Reading Terminal Clock

Reading Terminal Clock, Philadelphia

Granted, the hot topic of the conference was undoubtedly checkpoint inhibition, but I was anxious to escape to the comfort of some meaty and familiar basic and translational science, namely MYC.  MYC is largely thought to be a difficult to target, even undruggable protein, and along with RAS and p53, represents a formidable challenge for cancer researchers.  These three oncogenic proteins alone are probably responsible for more drug resistance developing and even death from cancer than any other proteins in a patient with advanced disease.

For cancer patients with advanced disease, the clock is ticking on time they have left.

Solve these three problems (MYC, RAS and p53) and we may have a shot at dramatically improving outcomes.

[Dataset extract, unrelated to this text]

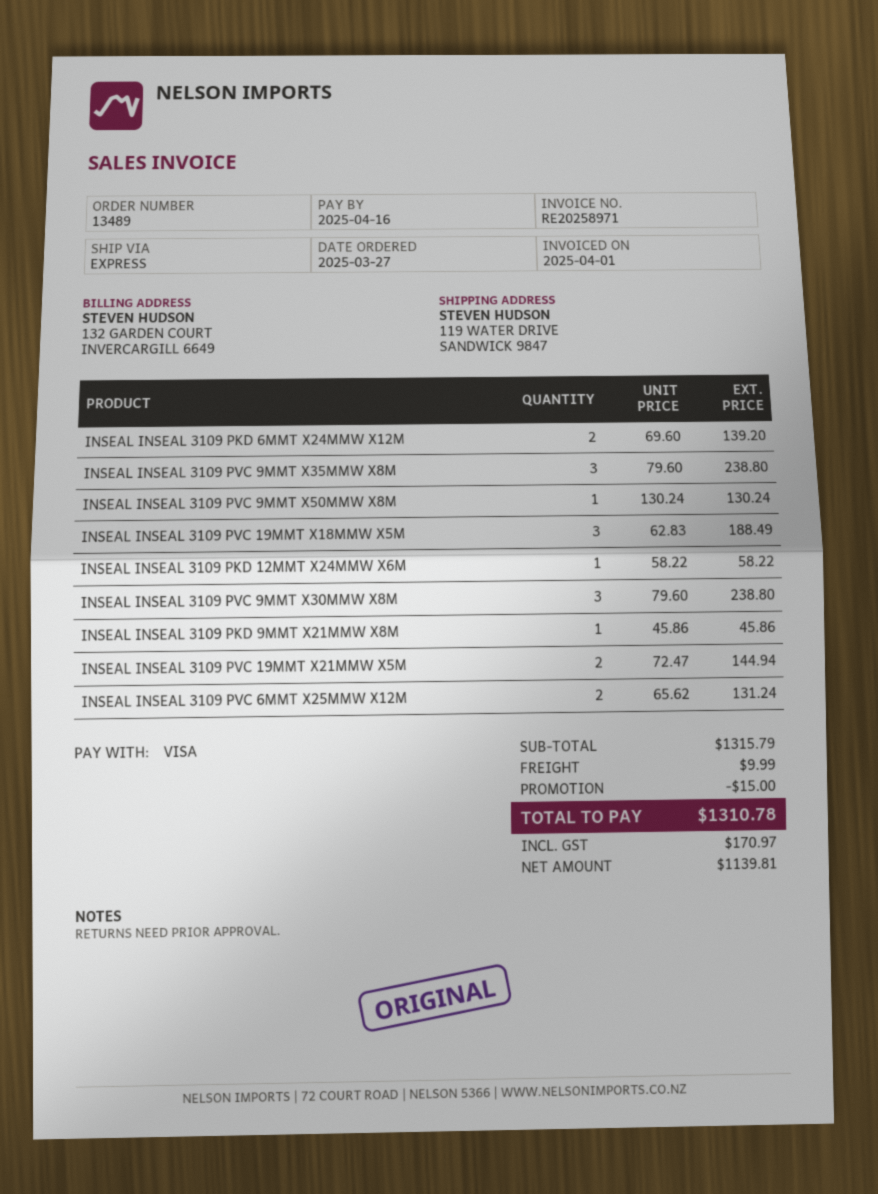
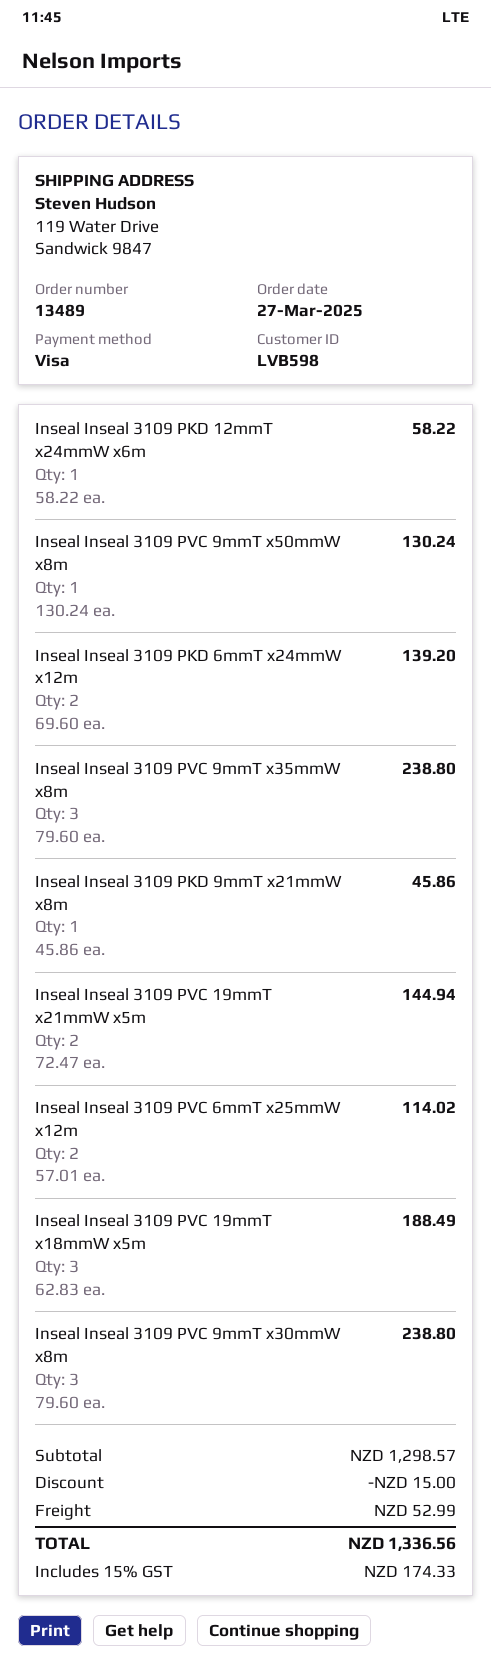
INSEAL INSEAL 3109 PVC 6MMT X25MMW X12M: 2 x 65.62 = 131.24 -> 2 x 57.01 = 114.02
subtotal: 1315.79 -> 1298.57
shipping: 9.99 -> 52.99
tax: 170.97 -> 174.33
total: 1310.78 -> 1336.56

As Dr Gerard Evan (Cambridge) noted:

“I think it’s fair to say that we don’t really know why interruption of any oncogenic signal actually kills cancer cells, but one of the reasons that we’re interested in MYC is because it seems to be a common downstream effector of many, maybe all cancers.”

Sure, the road to success is paved with an enormous graveyard of failures, just as metastatic melanoma was before checkpoint blockade came along, ironically.  What I heard at AACR both inspired and filled me with greater confidence… we’re finally getting somewhere.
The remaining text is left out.